"Light's Out" avait fait un sacré effet sur de nombreuses rédactions rock en 2012 et permis à Graveyard de gagner encore des places dans une scène stoner psychédélique actuellement chargée.
Afin d'assurer la relève après une telle réussite, le combo de Göteborg propose un opus en contre-pied. À la simple comparaison des pochettes, on comprend tout de suite ce qui oppose les deux albums : "Innocence & Decadence" se veut nettement plus optimiste et lumineux. Au point qu'une nichée de petits oiseaux frétillants vient ouvrir sur une page bucolique cette nouvelle compilation de compos psychédéliques plus-old-school-tu-meurs. Mais c'est sans compter sur les riffs gras du duo LaRocca/Nilsson ! En moins de 4 minutes, le groupe plante avec 'Magnetic Shunk' un décor authentique et ravageur. Entre la voix puissante, la rythmique groovy des refrains et le folk léger à la voix grave et posée du break, en passant par des accélérations bien senties et un solo de guitare furieux suivi d'une explosion de basse, Graveyard confirme son génie !
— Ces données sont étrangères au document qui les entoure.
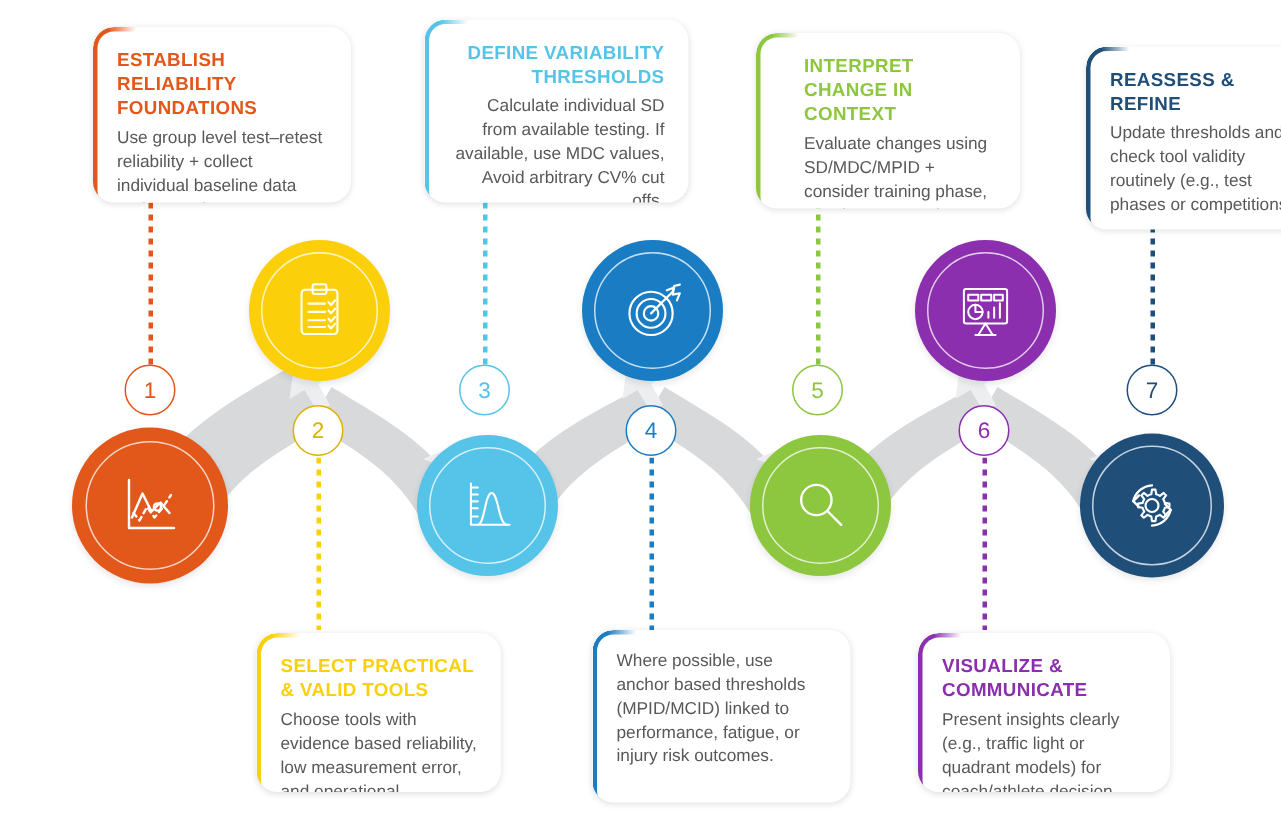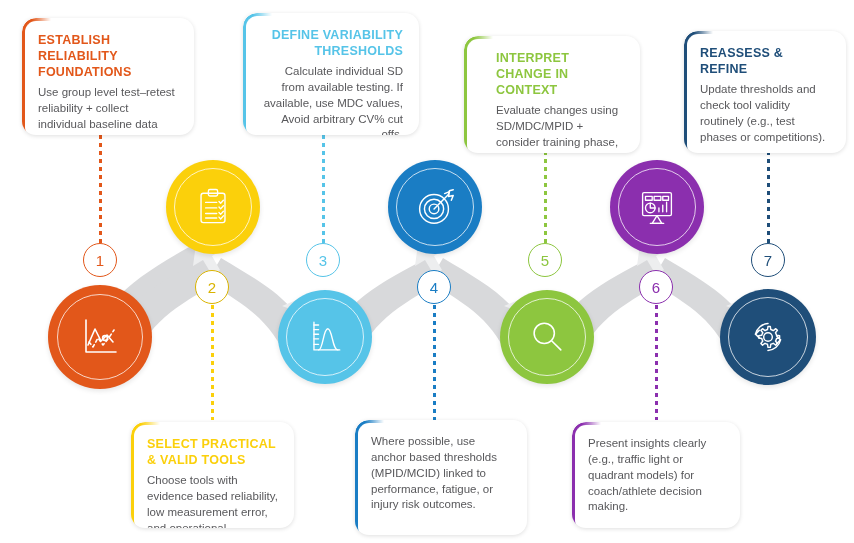--- a/index.html
+++ b/index.html
@@ -17,20 +17,21 @@
 
   
   .card {
     position: absolute;
     background: #ffffff;
     border-radius: 14px;
     box-shadow: 0 1px 4px rgba(0,0,0,0.13);
     z-index: 4;
     padding: 14px 16px 12px 16px;
     overflow: hidden;
+    margin-left: 40px;
   }
   .card::before {
     content:"";
     position:absolute;
     left:0; top:0;
     width: 26px; height: 100%;
     border-top-left-radius: 14px;
     border-bottom-left-radius: 14px;
     border-left: 3px solid var(--c);
     border-top: 3px solid var(--c);
@@ -132,40 +133,41 @@
   <div class="card" style="--c:#E2571A; left:22px; top:18px; width:172px; height:117px;">
     <div class="card-title">ESTABLISH RELIABILITY FOUNDATIONS</div>
     <div class="card-body">Use group level test–retest reliability + collect individual baseline data under consistent conditions.</div>
   </div>
 
   <div class="card" style="--c:#56C4E8; left:243px; top:13px; width:176px; height:122px;text-align:right;">
     <div class="card-title">DEFINE VARIABILITY THRESHOLDS</div>
     <div class="card-body">Calculate individual SD from available testing. If available, use MDC values, Avoid arbitrary CV% cut offs.</div>
   </div>
 
-  <div class="card" style="--c:#8DC63F; left:464px; top:36px; width:176px; height:117px;padding-left:32px;">
+  <div class="card" style="--c:#8DC63F; left:464px; top:22px; width:176px; height:117px;padding-left:32px;">
     <div class="card-title">INTERPRET CHANGE IN CONTEXT</div>
     <div class="card-body">Evaluate changes using SD/MDC/MPID + consider training phase, travel, stress, and recent under.</div>
   </div>
 
   <div class="card" style="--c:#1F4E79; left:684px; top:31px; width:162px; height:122px;">
     <div class="card-title">REASSESS &amp; REFINE</div>
     <div class="card-body">Update thresholds and check tool validity routinely (e.g., test phases or competitions).</div>
   </div>
 
   <div class="card" style="--c:#FBD00B; left:131px; top:422px; width:163px; height:106px;">
     <div class="card-title">SELECT PRACTICAL &amp; VALID TOOLS</div>
     <div class="card-body">Choose tools with evidence based reliability, low measurement error, and operational feasibility.</div>
   </div>
 
   <div class="card" style="--c:#1A7DC4; left:355px; top:420px; width:172px; height:115px;">
     <div class="card-body">Where possible, use anchor based thresholds (MPID/MCID) linked to performance, fatigue, or injury risk outcomes.</div>
   </div>
 
   <div class="card" style="--c:#8B2FAE; left:572px; top:422px; width:168px; height:106px;">
+    <div class="card-title">VISUALIZE &amp; COMMUNICATE</div>
     <div class="card-body">Present insights clearly (e.g., traffic light or quadrant models) for coach/athlete decision making.</div>
   </div>
 
   <div class="node" style="left:48px; top:285px; width:104px; height:104px; background:#E2571A;">
     <div class="ring" style="left:9px; top:9px; right:9px; bottom:9px;"></div>
     <svg width="50" height="50" viewBox="0 0 50 50" fill="none" stroke="#fff" stroke-width="1.6" stroke-linecap="round" stroke-linejoin="round">
       <path d="M11 8 V40 H41"></path>
       <path d="M13 33 L20 17 L26 29 L32 23 L38 30"></path>
       <path d="M14 30 l4 5 l5 -9 l5 7 l5 -6 l6 -9" stroke-dasharray="3 3"></path>
       <circle cx="30" cy="26" r="2.4"></circle>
Nilsson déclame toujours ses textes avec la même conviction et le single 'The Apple & The Tree', à la rythmique enlevée proche d'un 'Sultans Of Swing' nous transporte à une époque où les parents de nos quatre gars portaient encore la culotte courte. Même l'enregistrement, analogique, apporte la touche finale à cette copie des 70's plus vraie que nature, forte d'une chaleur et d'une authenticité difficilement critiquable même sur CD.
Plus varié et lumineux nous le disions, "Innocence & Decadence" emprunte des chemins de traverse parfois aussi tordus et confondants que ceux de sa pochette sans pour autant nous perdre un instant. Favorisant toujours les formats courts, le blues désenchanté et nappé de sombres notes d'orgue d' 'Exit 97', la touche soul de 'Too Much Is Not Enough' qui débute pourtant dans une sorte d'indifférence bien vite corrigée par un refrain solide, une cuillerée de chœurs féminins et des soli posés au feeling unique, ou les brûlots 'Hard-Headed' et 'Never Theirs To Sell' qui semblent être les pères de bien des hits de la trempe d'un 'Born To Be Wild' et autres 'Paranoïd', le groupe n'en met pas une à côté au point que c'en est presque écœurant ! Et l'écoute des titres rappelle que mine de rien, dans ce décorum basique, ces musiciens sont plus que doués et compétents.
Et même si les influences des débuts à la Led Zep restent présentes, les ambiances distillées en son temps par The Doors émergent (le refrain de 'Cause & Defect' ne pourra que vous évoquer la nonchalance désabusée de Morrison, alors que 'Far To Close', chantée par LaRocca et jouant avec les fers de la caisse claire dans cette ambiance engluée et sédatée n'aurait pas déparé sur le premier album de ce monstre des 70's).
Parmi les meilleurs titres, nous trouvons, en plus de ce dernier qui entre tout doucement en tête pour ne plus en sortir, l'up tempo 'From A Hole In The Wall' (littéralement possédé et témoin d'une urgence rare) et 'Can't Walk Out' à la basse hypnotique. Introduit par une volée de toms issue d'une batterie d'un autre temps, ce morceau possède l'une des meilleures lignes de gratte de l'album. Et après quelques soli psychés bien sentis, le titre va prendre de la vitesse pour nous emporter définitivement dans un maelström possédé.
L'album s'achève sur une complainte guitare/voix touchante à laquelle l'auditeur ne peut résister (pourquoi en effet ne pas rester pour un dernier titre, comme semble nous supplier Nilsson avant de sombrer dans une nébuleuse de vibraphone).
Jamais trop long même s'il nous faut parfois nous réhabituer au rythme ambiancé de certains albums pondus dans la première décennie du rock'n'roll, "Innocence & Decadence" possède au final tout autant de charme que son prédécesseur, même si votre serviteur lui préférera celui-ci d'une courte longueur pour sa lumière justement, et son supplément de vie.